Measurement error for a typical 3-PL model by θ where a ~ Unif(0, 2), b ~ N(0, 1) and c = 0 for all items.

Mis-specification of the IRT model in the MESE model is relatively robust. A simulation study conducted in Schofield (2008) suggests unreliable and/or imprecise item parameters has little effect on the estimates of the regression coefficients in (6). When item parameters are unknown or unreliable, estimation of the MESE model using the Bayesian framework is flexible such that priors can be assigned to the item parameters and these can be estimated simultaneously with θ and the regression coefficients. (See Patz and Junker, 1999 for more on MCMC methods for estimating the item parameters and θ)

3.2. The Conditioning Model

The conditioning model (8) often assumes θ to be multivariate normally distributed and allows for possible differences in the distribution of θ across subgroups of the sample. A novel feature of the MESE model is its flexibility in modeling the latent constructs as associated with one another conditional on the other covariates in the model.

Mis-specification to the shape of the conditioning model is also relatively robust. Schofield (2008) found little bias in the estimates of the regression coefficients of the structural equations in cases where the conditioning model was misspecified, even when the generating distribution of θ was skewed and the conditioning model was assumed normally distributed. Dresher (2006) found poor estimates to the mean and standard deviation of the distribution of θ when she assumed a normal conditional distribution on a θ whose distribution was skewed. Despite these same poor estimates of the θ distribution appearing in Schofield’s (2008) simulation, the estimates of the regression coefficients were not biased.
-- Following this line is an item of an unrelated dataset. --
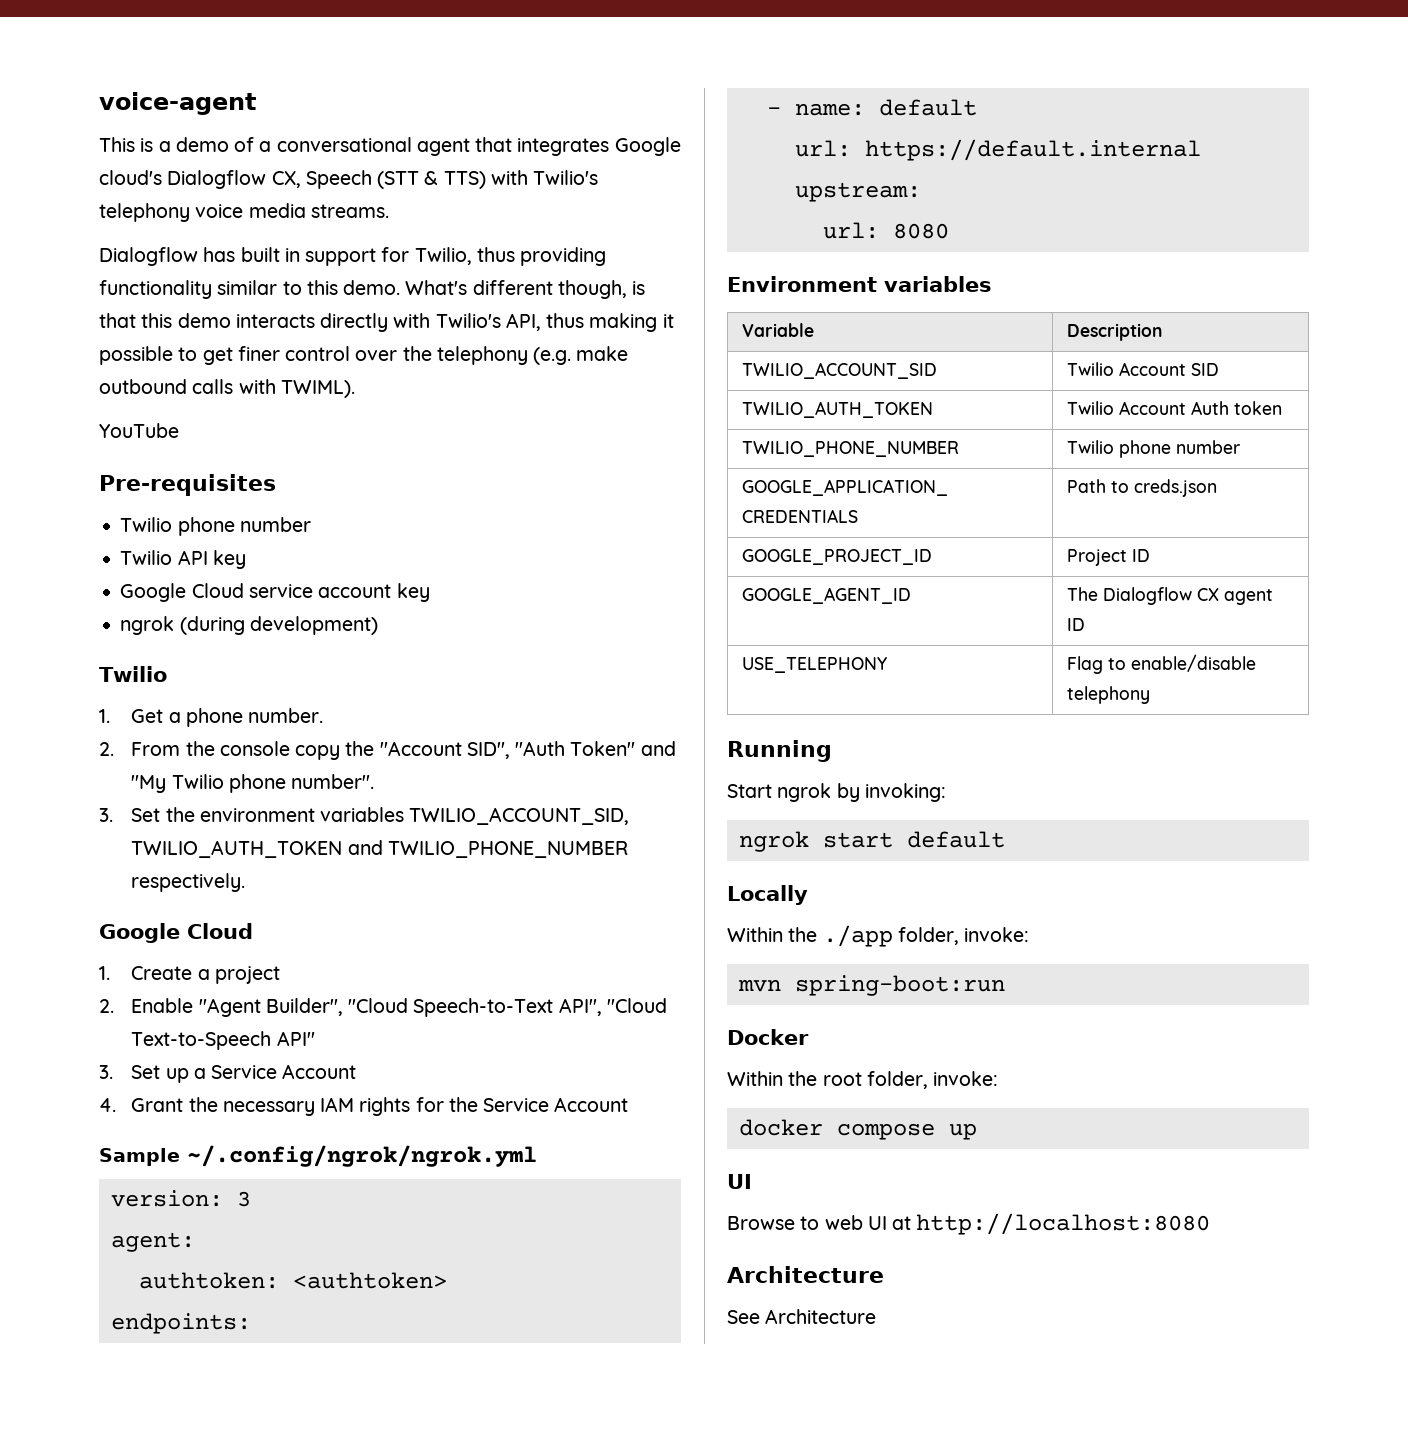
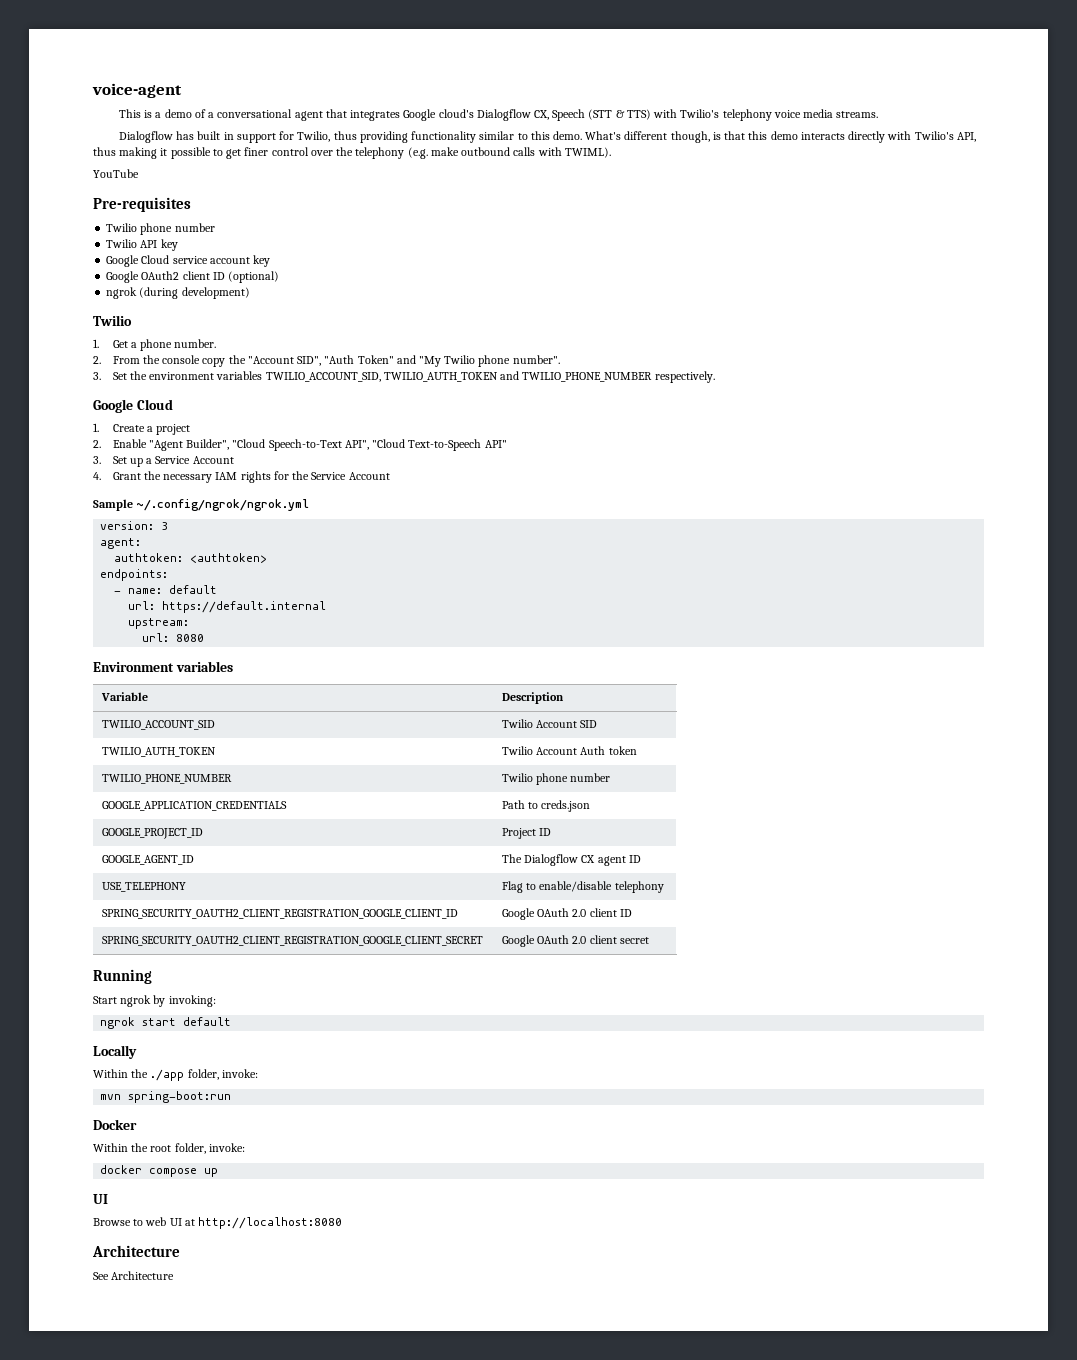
+ Google OAuth2 client ID (optional)
+ SPRING_SECURITY_OAUTH2_CLIENT_REGISTRATION_GOOGLE_CLIENT_ID | Google OAuth 2.0 client ID
+ SPRING_SECURITY_OAUTH2_CLIENT_REGISTRATION_GOOGLE_CLIENT_SECRET | Google OAuth 2.0 client secret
The choice of which variables to include in the conditioning model (8) is an interesting research question. Many large scale assessments (such as the National Assessment of Educational Progress, NAEP or the Program for International Student Assessment, PISA) follow Mislevy (1991) and condition on a huge set of background covariates to avoid bias in population statistics estimated from the test. Newer research by Schofield et al. (2014) shows that when θ is the independent variable in an analysis, θ must be conditioned on all of the covariates in the structural equation. However, if the response variable Y or any other variable associated with Y conditional on θ that is not already in the structural equation is in the conditioning set, bias will ensue (See Schofield, et al, 2014 for a proof, though the Law of Total Probability as in (5) suggests this result). Thus, the conditioning model in MESE is designed to include only the covariates in the structural equations. Mis-specification of which covariates are in the conditioning model will cause bias (Schofield, et al., 2014), though the size and direction of the bias varies based on the measurement error and the correlation between the covariates and θ.

3.3. The Structural Model

The structural equation, (6) is the equation of primary interest. The estimates of the latent constructs θ are noisy, but they are treated as a random variable in a mixed-effects regression. The functional form of the structural model is dependent on the substantive question of interest and the response variable, Y. The MESE model provides enough flexibility such that the structural model can accommodate several models; among them, any generalized linear model. In the example in Section 4, I use a logistic model.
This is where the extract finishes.